Keep each entry exactly as written when you repeat it, and skip the images.
====== Provided data
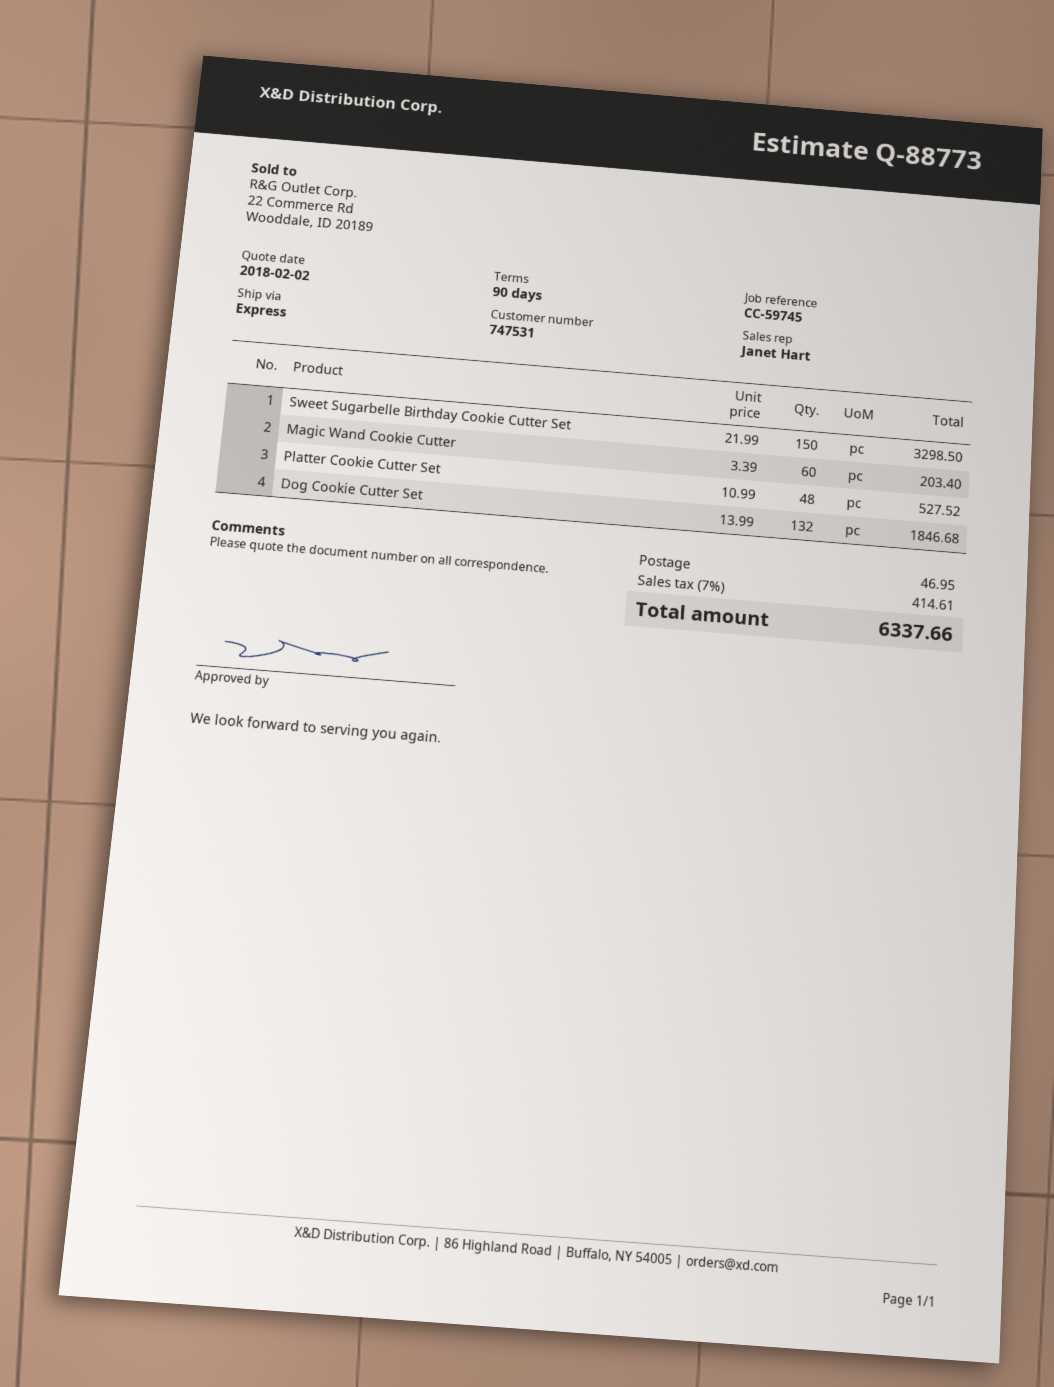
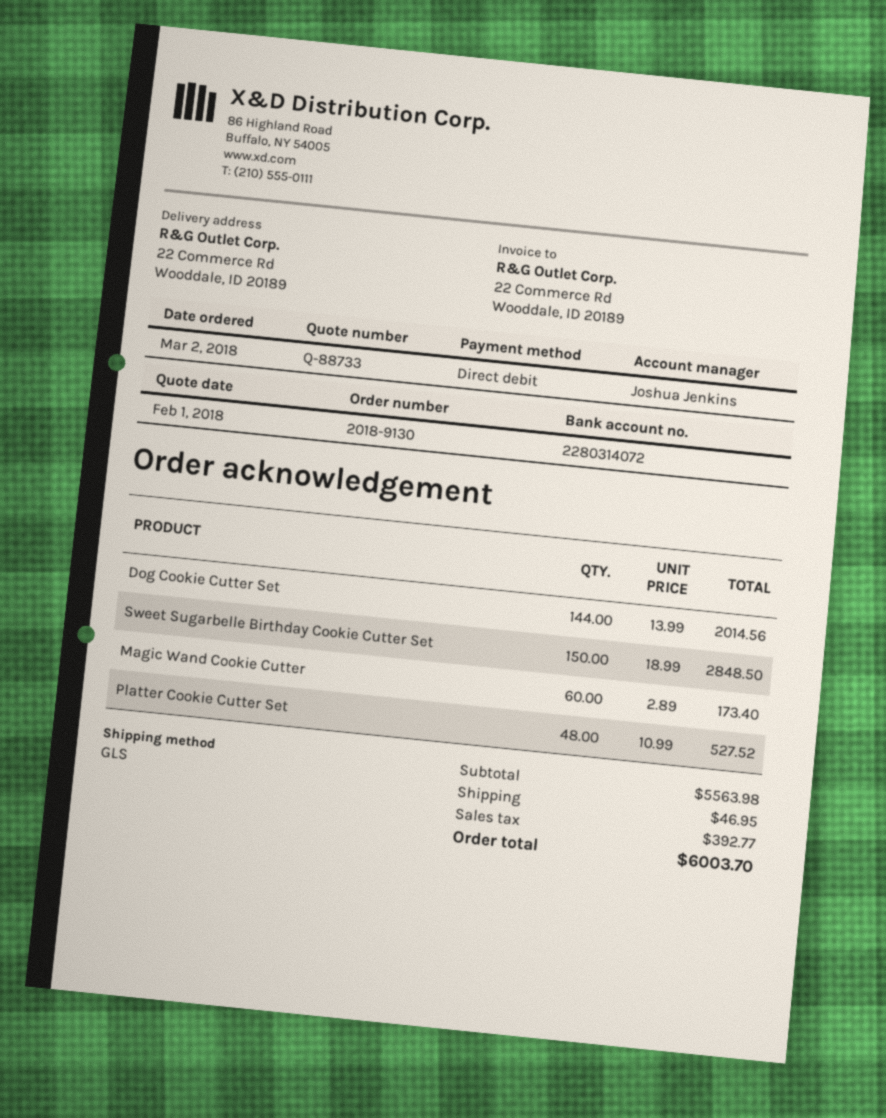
quote number: Q-88773 -> Q-88733
quote date: 2018-02-02 -> 2018-02-01
sales rep: Janet Hart -> Joshua Jenkins
shipping method: express -> GLS
Sweet Sugarbelle Birthday Cookie Cutter Set: 150 x 21.99 = 3298.50 -> 150 x 18.99 = 2848.50
Magic Wand Cookie Cutter: 60 x 3.39 = 203.40 -> 60 x 2.89 = 173.40
Dog Cookie Cutter Set: 132 x 13.99 = 1846.68 -> 144 x 13.99 = 2014.56
tax: 414.61 -> 392.77
total: 6337.66 -> 6003.70

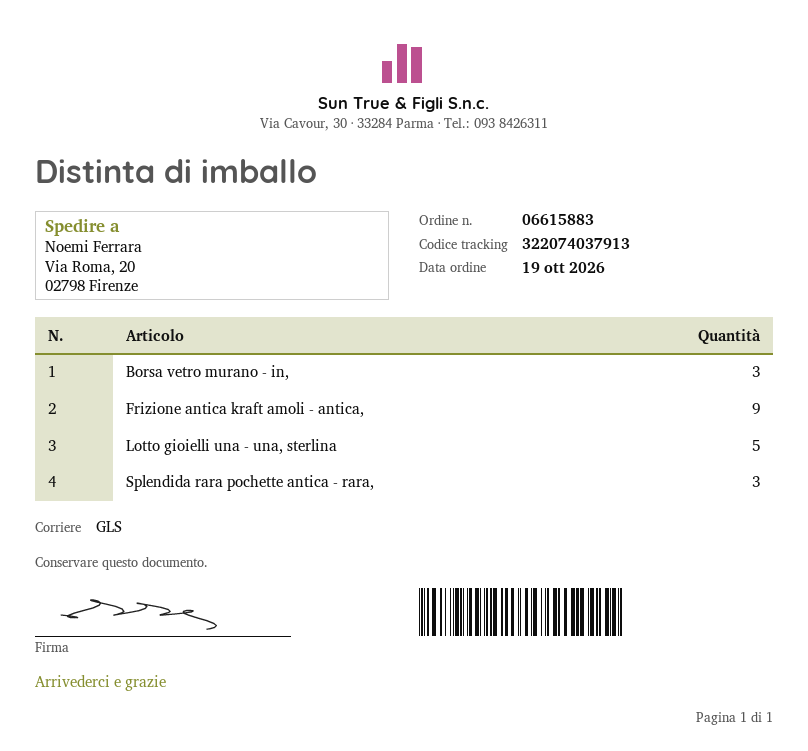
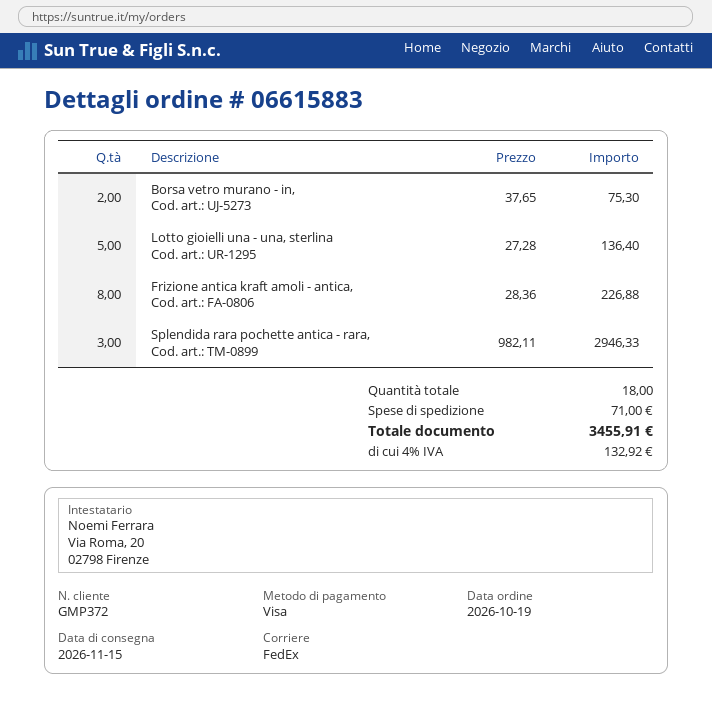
shipping method: GLS -> FedEx
Borsa vetro murano - in,: 3 -> 2
Frizione antica kraft amoli - antica,: 9 -> 8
============
> _Task result_:
quote number: Q-88773 -> Q-88733
quote date: 2018-02-02 -> 2018-02-01
sales rep: Janet Hart -> Joshua Jenkins
shipping method: express -> GLS
Sweet Sugarbelle Birthday Cookie Cutter Set: 150 x 21.99 = 3298.50 -> 150 x 18.99 = 2848.50
Magic Wand Cookie Cutter: 60 x 3.39 = 203.40 -> 60 x 2.89 = 173.40
Dog Cookie Cutter Set: 132 x 13.99 = 1846.68 -> 144 x 13.99 = 2014.56
tax: 414.61 -> 392.77
total: 6337.66 -> 6003.70

shipping method: GLS -> FedEx
Borsa vetro murano - in,: 3 -> 2
Frizione antica kraft amoli - antica,: 9 -> 8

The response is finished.